- [ABOUT THIS EXERCISE] Search the entries below for "none" and copy each matching line.

(User interface change data)
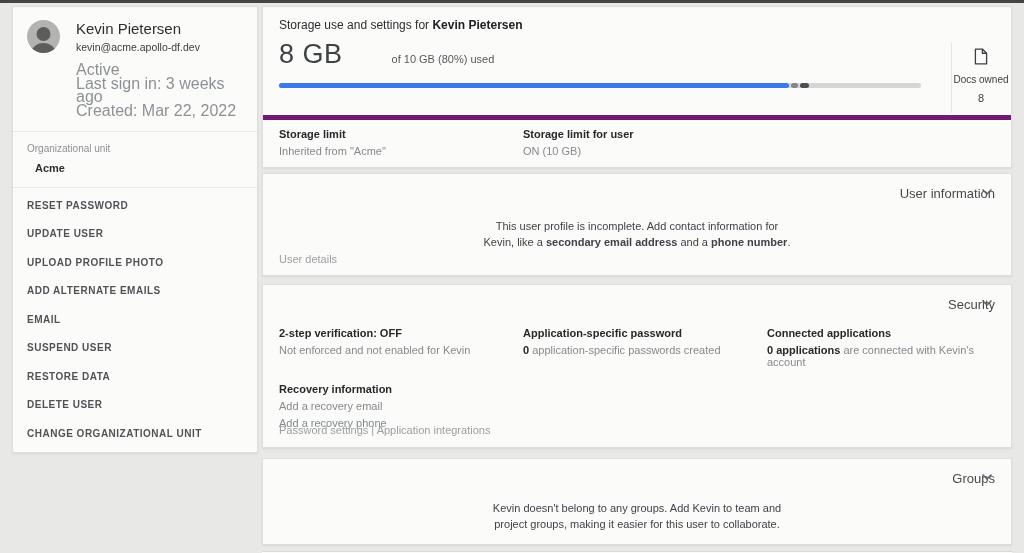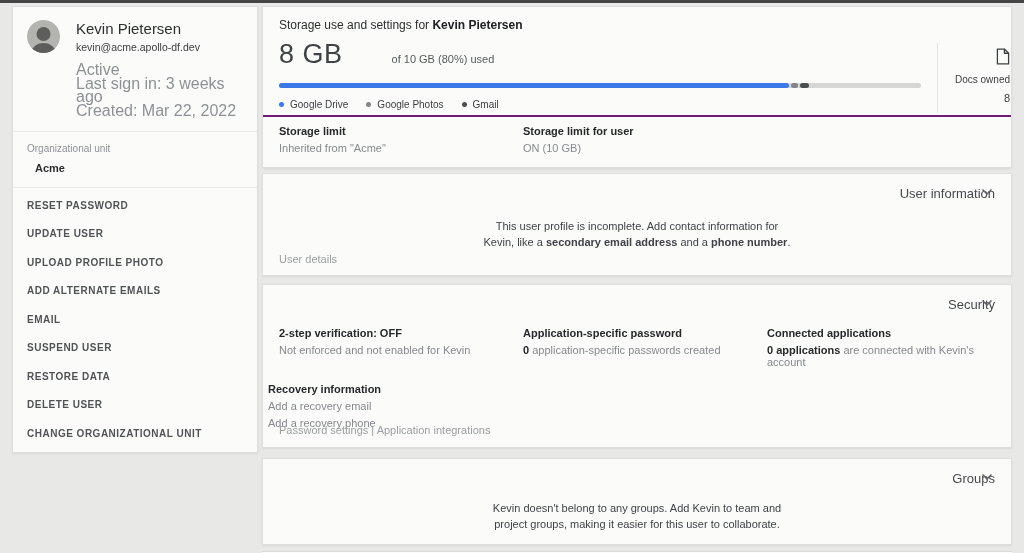--- a/index.html
+++ b/index.html
@@ -39,7 +39,7 @@
   .legend{display:flex;margin:11px 16px 0 16px;font-size:10px;color:#3c4043;}
   .legend-item{display:flex;align-items:center;margin-right:18px;}
   .dot{width:5px;height:5px;border-radius:50%;margin-right:6px;flex:none;}
-  .docs-panel{position:absolute;right:1px;top:36px;width:73px;height:70px;border-left:1px solid #e4e5e1;text-align:right;padding-top:5px;box-sizing:border-box;}
+  .docs-panel{position:absolute;right:1px;top:36px;width:59px;height:70px;border-left:1px solid #e4e5e1;text-align:center;padding-top:5px;box-sizing:border-box;}
   .docs-label{font-size:10px;color:#3c4043;margin-top:5px;}
   .docs-value{font-size:11px;color:#3c4043;margin-top:7px;}
   .limit-row{position:absolute;left:0;right:0;top:108px;border-top:2px solid #701a75;display:flex;padding:8px 16px 0 16px;}

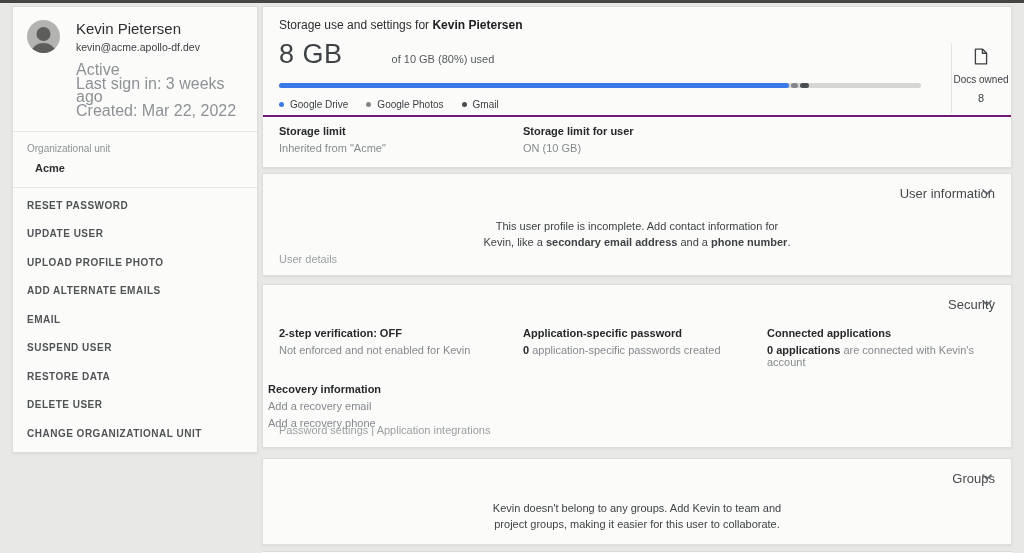--- a/index.html
+++ b/index.html
@@ -126,20 +126,6 @@
       <div class="bar-seg" style="width: 1%; background: rgb(130, 134, 139);"></div>
       <div class="bar-seg" style="width: 1.5%; background: rgb(74, 77, 81);"></div>
     </div>
-    <div class="legend">
-      <div class="legend-item">
-        <span class="dot" style="background: rgb(59, 120, 232);"></span>
-        <span>Google Drive</span>
-      </div>
-      <div class="legend-item">
-        <span class="dot" style="background: rgb(130, 134, 139);"></span>
-        <span>Google Photos</span>
-      </div>
-      <div class="legend-item">
-        <span class="dot" style="background: rgb(74, 77, 81);"></span>
-        <span>Gmail</span>
-      </div>
-    </div>
     <div class="docs-panel">
       <svg width="14" height="17" viewBox="0 0 15 18">
         <path d="M1.5 1h7.5l4.5 4.5V17h-12z" fill="none" stroke="#3c4043" stroke-width="1.4" stroke-linejoin="round"></path>

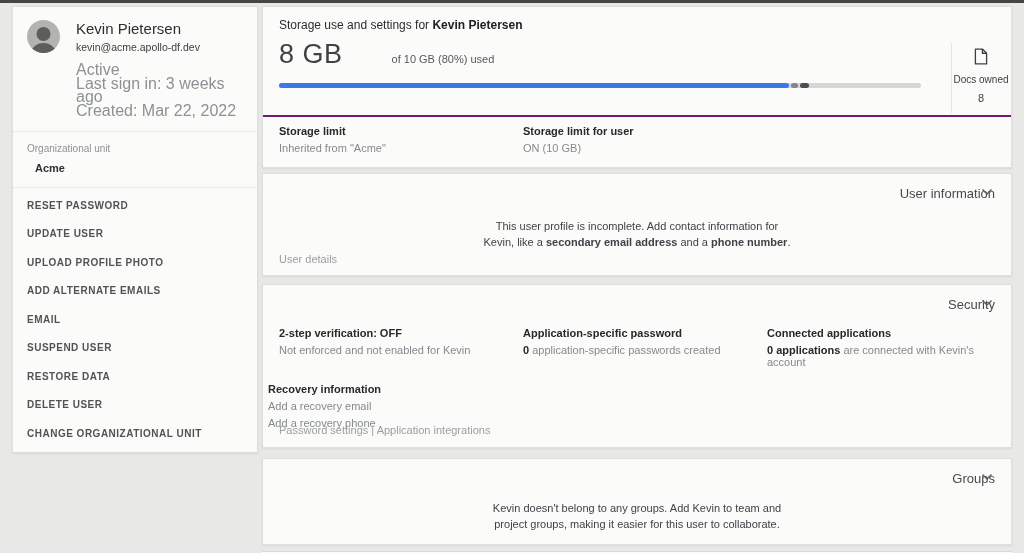--- a/index.html
+++ b/index.html
@@ -42,7 +42,7 @@
   .docs-panel{position:absolute;right:1px;top:36px;width:59px;height:70px;border-left:1px solid #e4e5e1;text-align:center;padding-top:5px;box-sizing:border-box;}
   .docs-label{font-size:10px;color:#3c4043;margin-top:5px;}
   .docs-value{font-size:11px;color:#3c4043;margin-top:7px;}
-  .limit-row{position:absolute;left:0;right:0;top:108px;border-top:2px solid #701a75;display:flex;padding:8px 16px 0 16px;}
+  .limit-row{position:absolute;left:0;right:0;top:108px;border-top:5px solid #701a75;display:flex;padding:8px 16px 0 16px;}
   .limit-col1{width:244px;flex:none;}
   .fld-label{font-size:11px;font-weight:bold;color:#26282a;}
   .fld-value{font-size:11px;color:#85898d;margin-top:5px;}

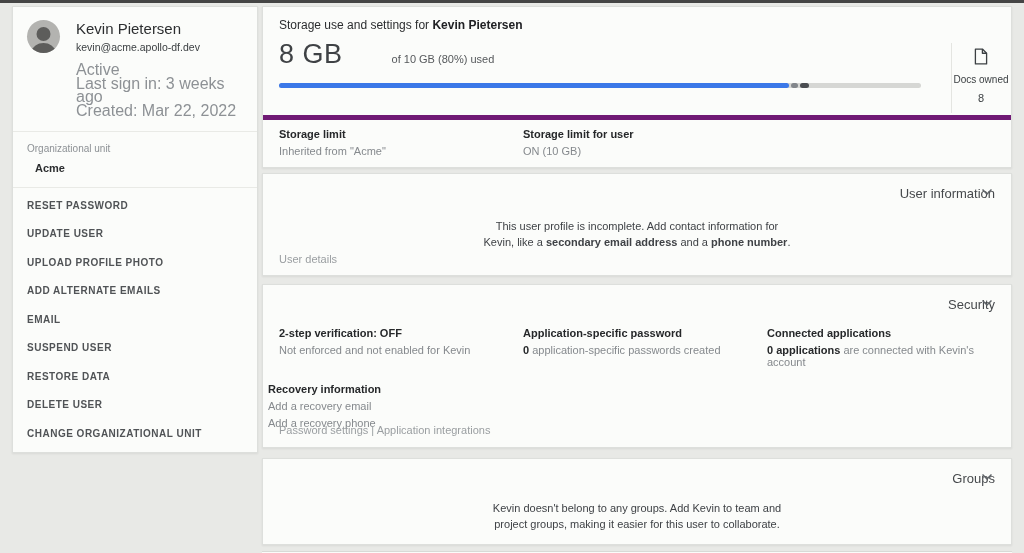--- a/index.html
+++ b/index.html
@@ -59,7 +59,7 @@
   .sec-col1,.sec-col2{width:244px;flex:none;}
   .sub-gray{font-size:11px;color:#85898d;margin-top:5px;}
   .sub-gray b{color:#26282a;}
-  .recovery{margin:15px 16px 0 5px;}
+  .recovery{margin:15px 16px 0 16px;}
   .rec-link{font-size:11px;color:#85898d;margin-top:5px;cursor:pointer;}
   .rec-link:first-of-type{margin-top:8px;}
   .footer-links{position:absolute;left:16px;bottom:11px;font-size:11px;color:#9a9ea1;}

- [ANSWER]
   .dot{width:5px;height:5px;border-radius:50%;margin-right:6px;flex:none;}
         <path d="M1.5 1h7.5l4.5 4.5V17h-12z" fill="none" stroke="#3c4043" stroke-width="1.4" stroke-linejoin="round"></path>
   .limit-col1{width:244px;flex:none;}
   .sec-col1,.sec-col2{width:244px;flex:none;}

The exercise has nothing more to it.